:: Task input ::

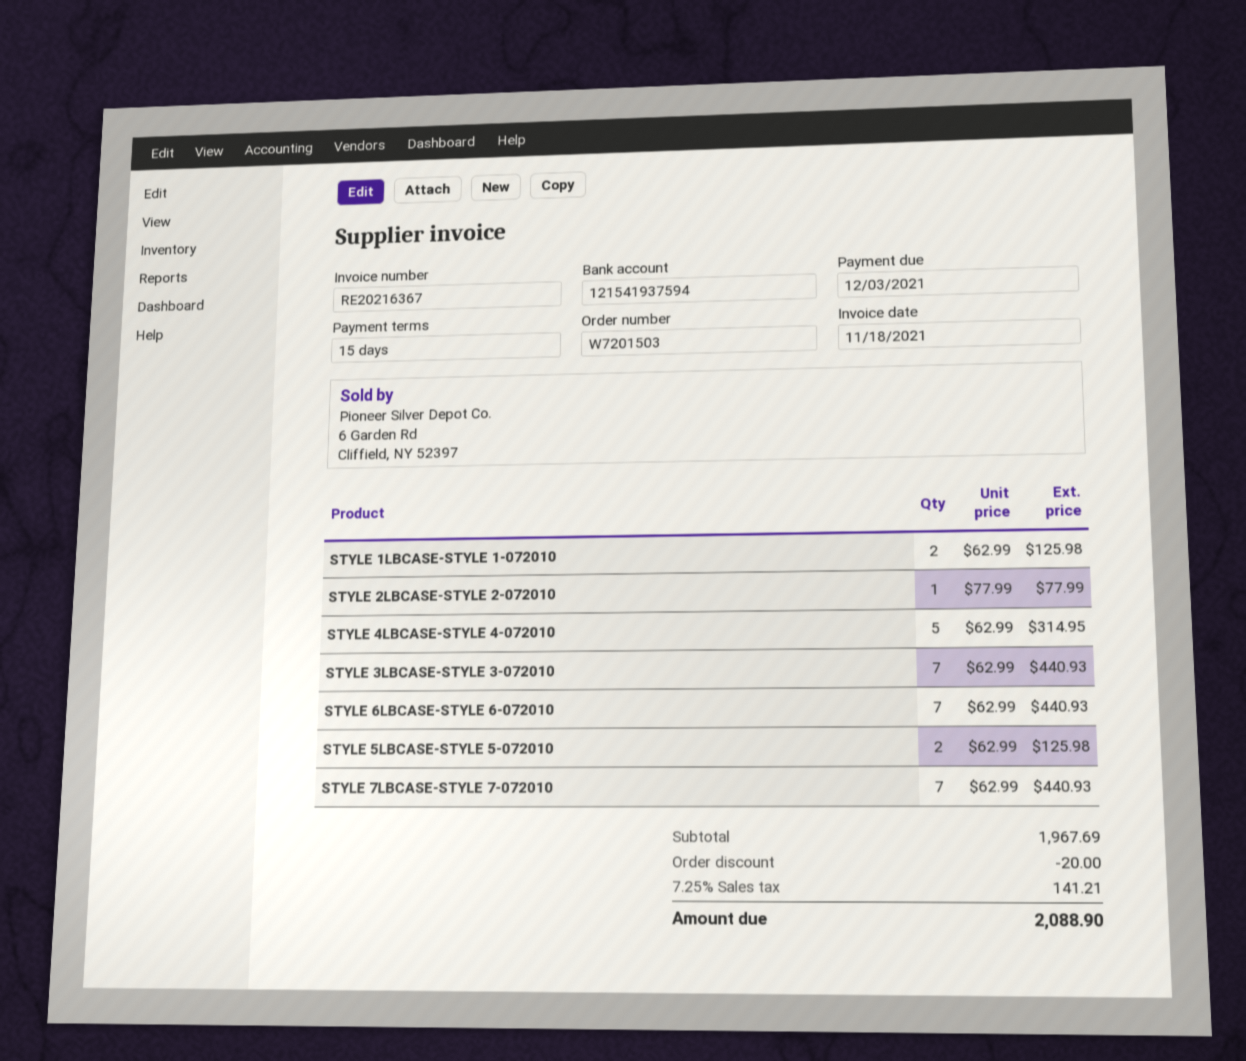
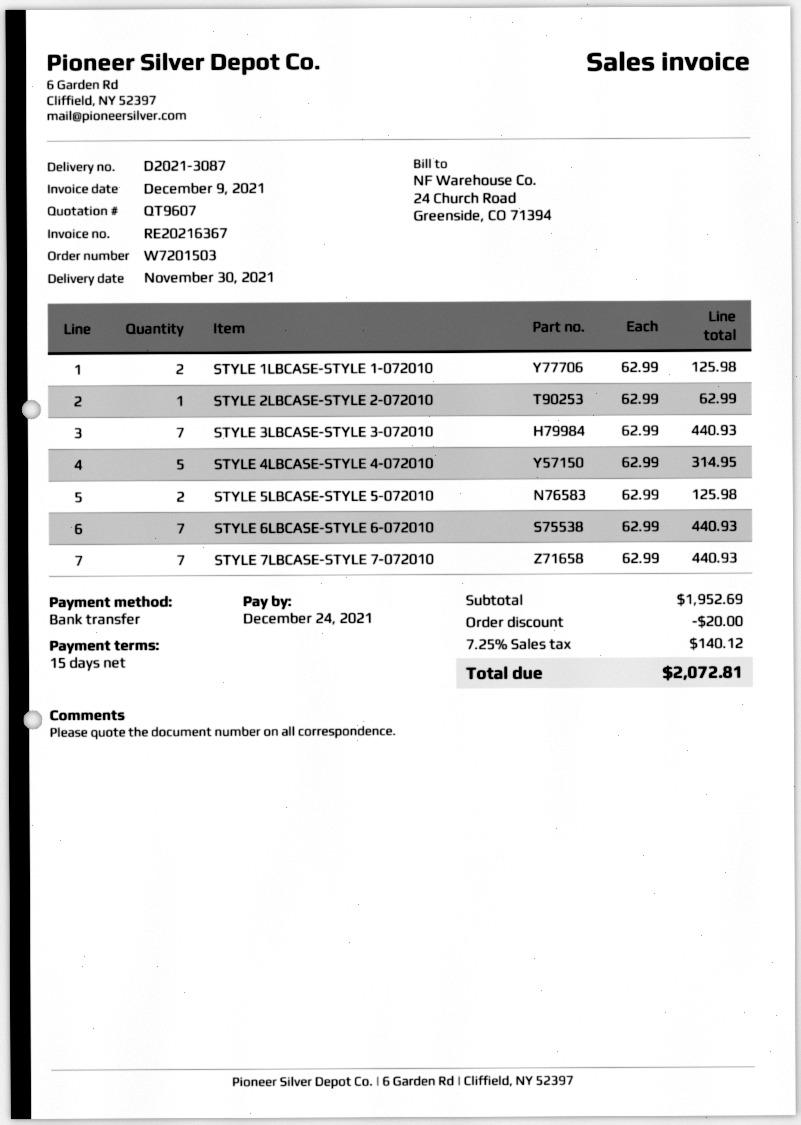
invoice date: 2021-11-18 -> 2021-12-09
due date: 2021-12-03 -> 2021-12-24
STYLE 2LBCASE-STYLE 2-072010: 1 x 77.99 = 77.99 -> 1 x 62.99 = 62.99
subtotal: 1967.69 -> 1952.69
tax: 7.25% = 141.21 -> 7.25% = 140.12
total: 2088.90 -> 2072.81

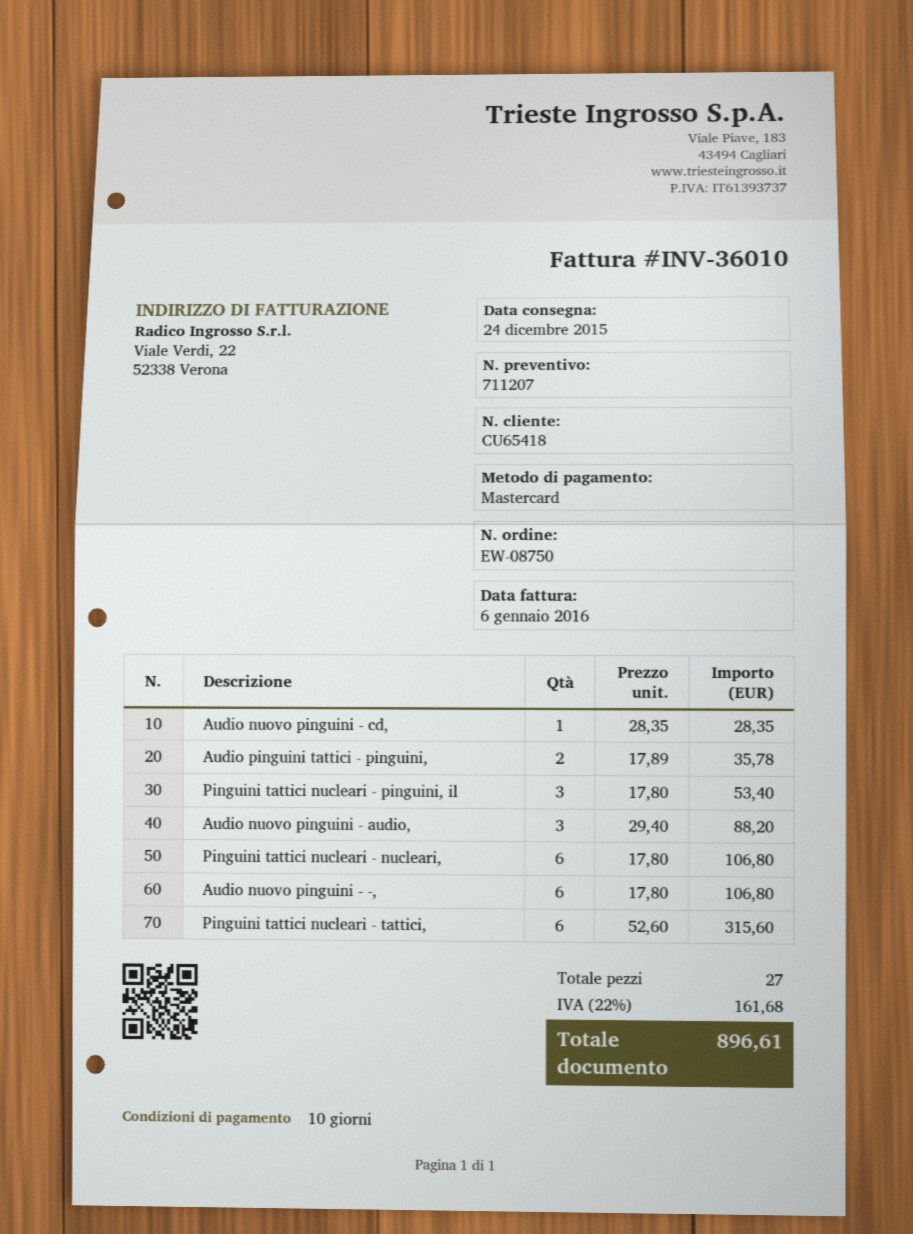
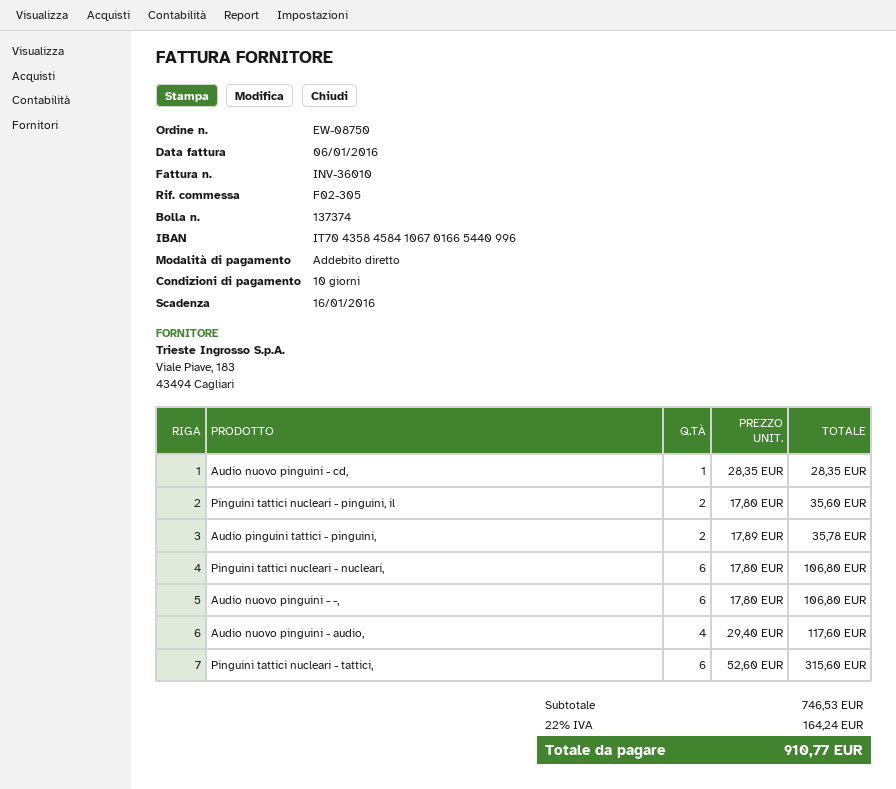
payment method: Mastercard -> direct debit
Pinguini tattici nucleari - pinguini, il: 3 x 17.80 = 53.40 -> 2 x 17.80 = 35.60
Audio nuovo pinguini - audio,: 3 x 29.40 = 88.20 -> 4 x 29.40 = 117.60
tax: 22% = 161.68 -> 22% = 164.24
total: 896.61 -> 910.77

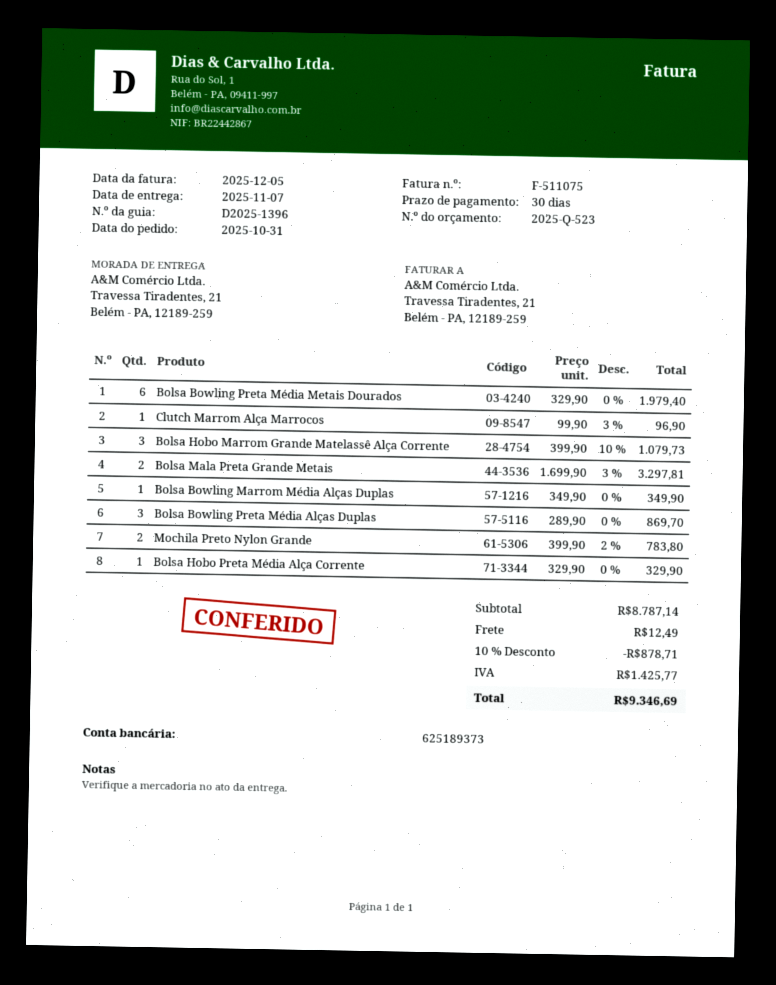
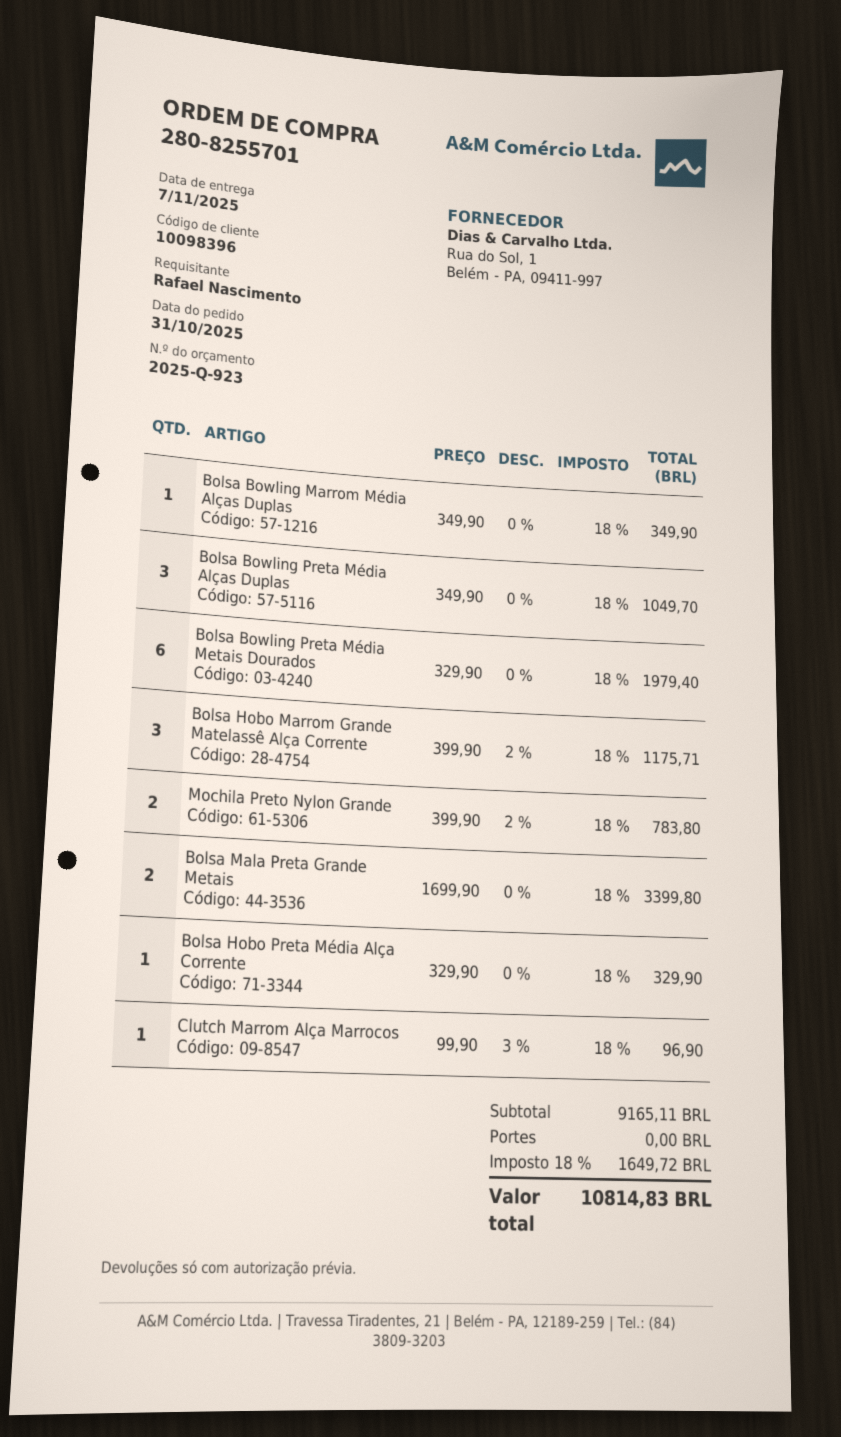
quote number: 2025-Q-523 -> 2025-Q-923
Bolsa Hobo Marrom Grande Matelassê Alça Corrente: 3 x 399.90 - 10% = 1079.73 -> 3 x 399.90 - 2% = 1175.71
Bolsa Mala Preta Grande Metais: 2 x 1699.90 - 3% = 3297.81 -> 2 x 1699.90 = 3399.80
Bolsa Bowling Preta Média Alças Duplas: 3 x 289.90 = 869.70 -> 3 x 349.90 = 1049.70
subtotal: 8787.14 -> 9165.11
discount: 10% = 878.71 -> none
shipping: 12.49 -> 0.00
tax: 1425.77 -> 1649.72
total: 9346.69 -> 10814.83

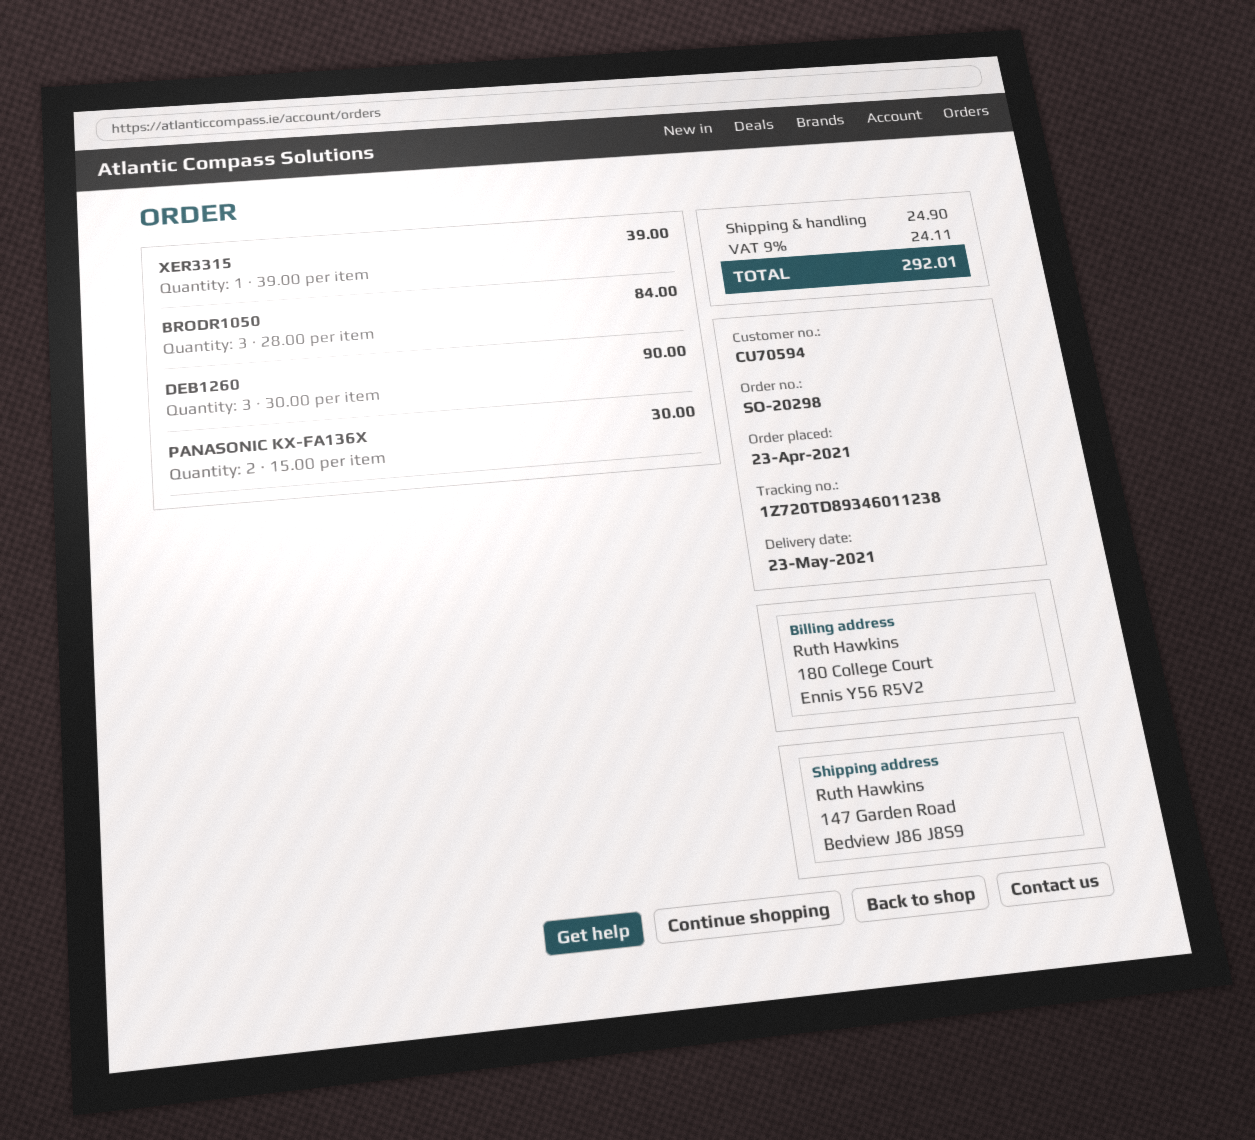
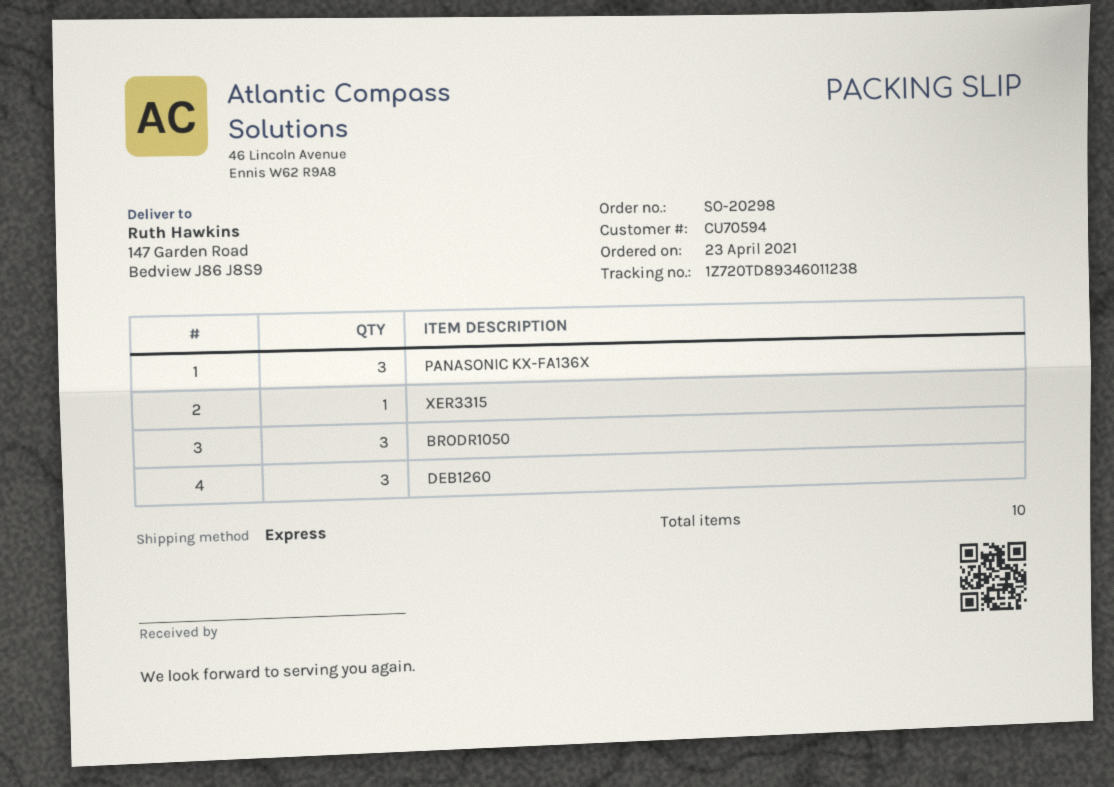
PANASONIC KX-FA136X: 2 -> 3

:::

§ Exercise:
Restate word for word the lines starting at the one that contains "discount: 10% = 878.71 -> none" and ending at the last line of the data. Skip every picture.

§ Written response:
discount: 10% = 878.71 -> none
shipping: 12.49 -> 0.00
tax: 1425.77 -> 1649.72
total: 9346.69 -> 10814.83

PANASONIC KX-FA136X: 2 -> 3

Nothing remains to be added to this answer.